Henri V de Lancastre (1413-1422) s'en empara en revanche après
un siège en règle (1417). Il fallut attendre
le 1er juillet 1450 pour que le capitaine français
Dunois reçoive les clefs de la ville. Charles VII y
effectua une entrée triomphale le 6 août suivant.
Caen n'en avait pas
pour autant terminé avec les affres des conflits. Les
Huguenots prirent la forteresse et saccagèrent les
églises de la cité en 1563. Louis XIII assiégea
une coalition de nobles rebelles réfugiée dans
les vielles murailles (1620). Le château accueillit
ensuite une garnison permanente qui s'illustra sinistrement
en 1735, ouvrant le feu sur une population affamée
au bord de la révolte.
La Convention (1793)
puis Napoléon Ier (1811) envisagèrent, sans
la réaliser, la destruction de la citadelle. Le donjon
fut cependant démantelé entre 1809 et 1819.

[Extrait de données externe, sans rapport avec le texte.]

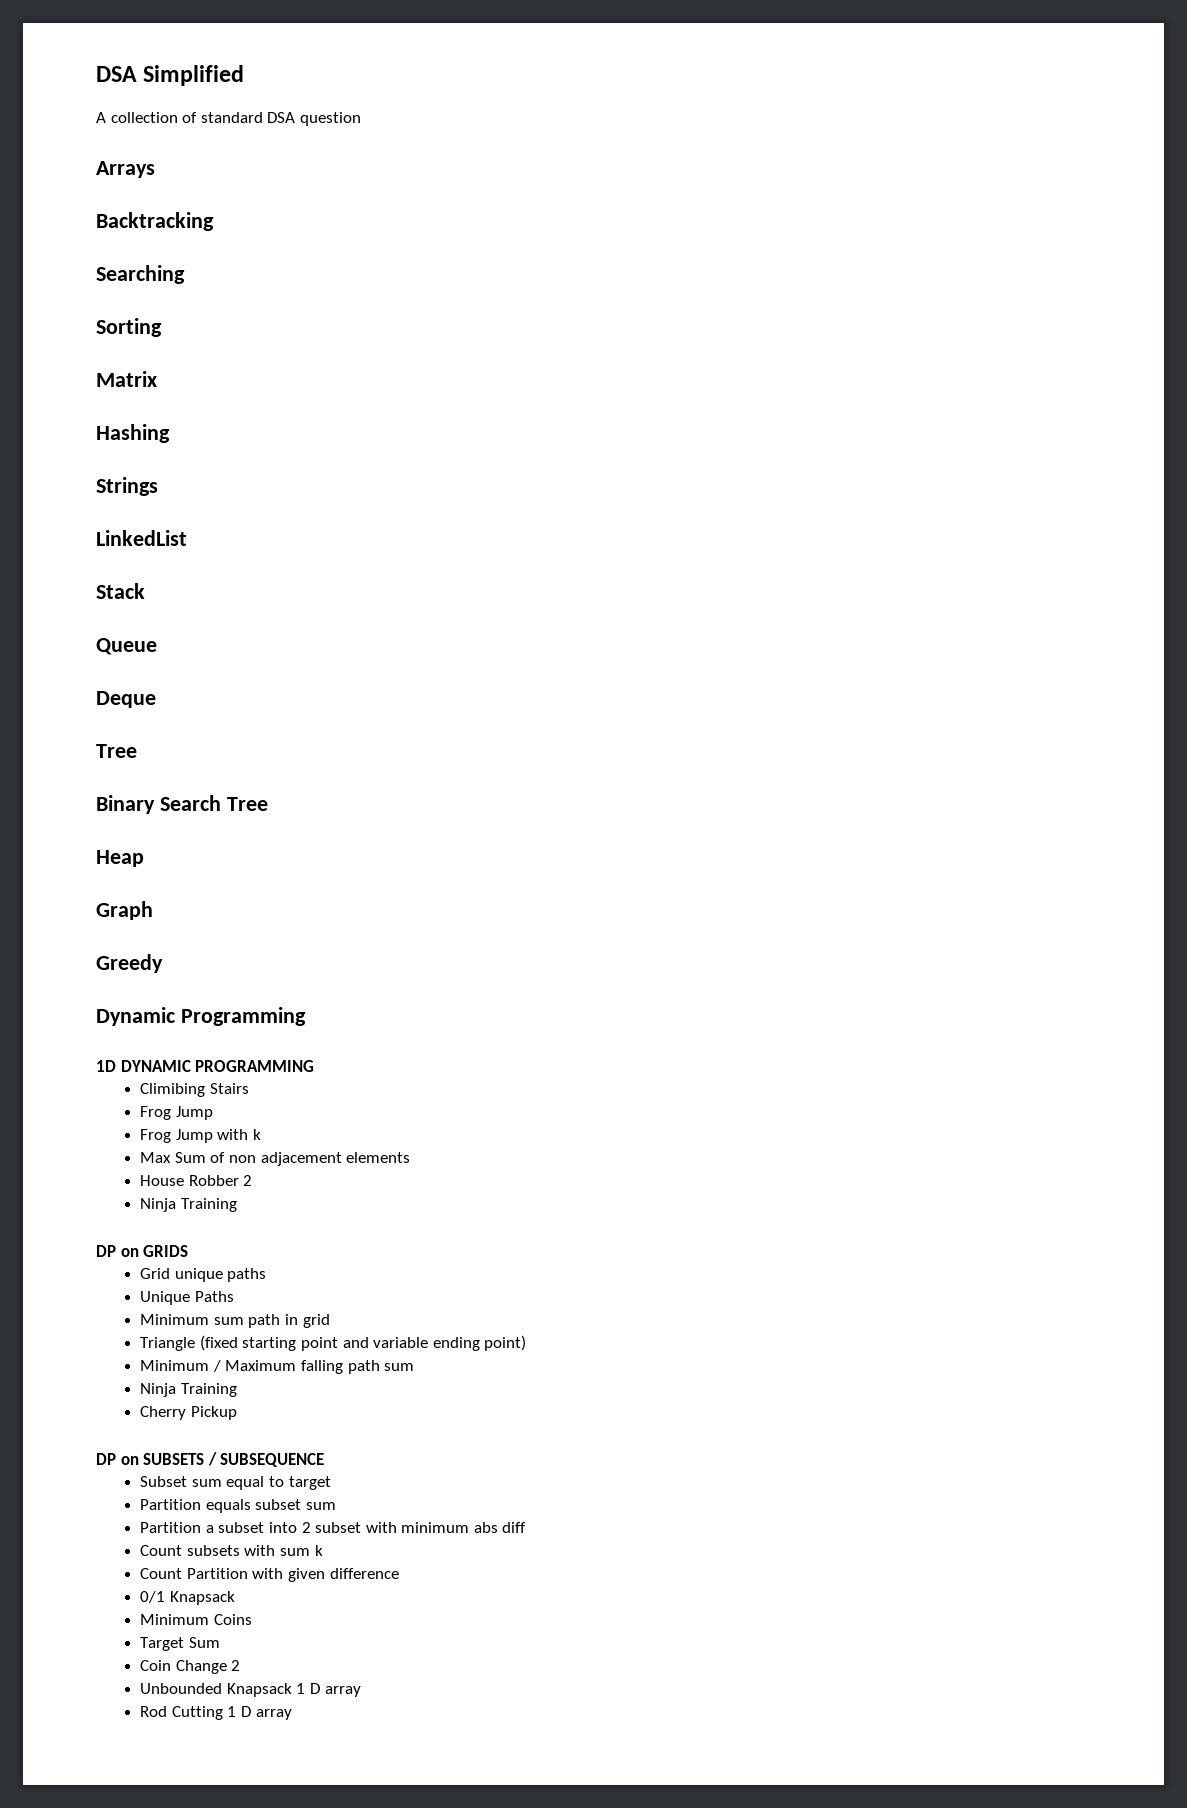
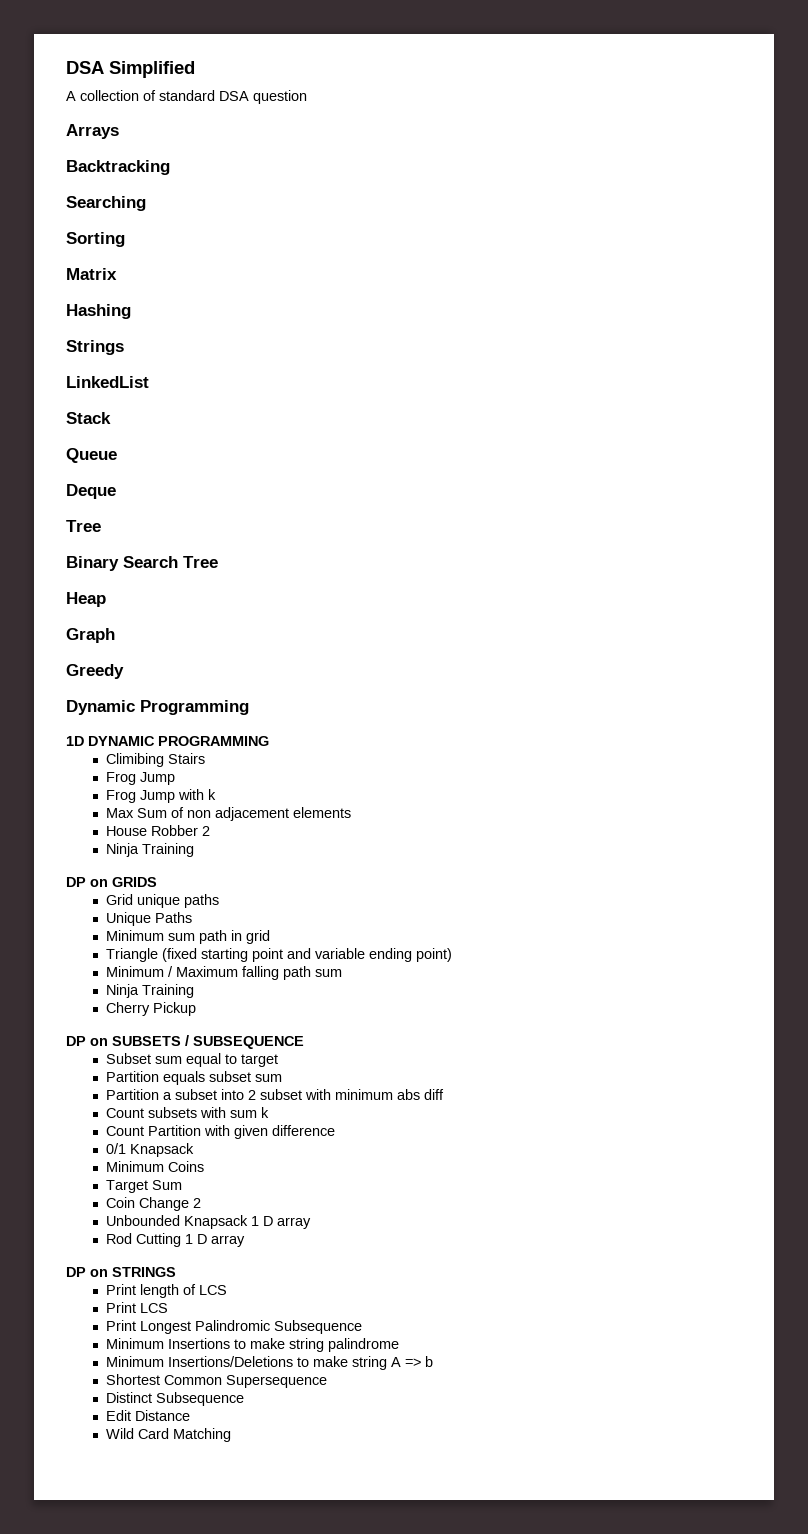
+ DP on STRINGS
+ Print length of LCS
+ Print LCS
+ Print Longest Palindromic Subsequence
+ Minimum Insertions to make string palindrome
+ Minimum Insertions/Deletions to make string A => b
+ Shortest Common Supersequence
+ Distinct Subsequence
+ Edit Distance
+ Wild Card Matching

Le 36e Régiment d'Infanterie y établit ses quartiers
à partir de 1876, bientôt rejoint par le 129e
Régiment d'Infanterie. Plusieurs casernements s'élevèrent
à l'aube du XXe siècle. Les militaires nationaux
abandonnèrent la place au lendemain de la défaite
de Juin 1940. Elle connut son ultime supplice durant les lourds
bombardements de 1944.
Le château
s'ouvrit au tourisme après guerre. Fouillé par
le doyen Michel de Boüard, pionnier de l'archéologie
médiévale en France, de 1956 à 1966,
il abrite désormais les riches collections des musées
de Normandie et des Beaux Arts.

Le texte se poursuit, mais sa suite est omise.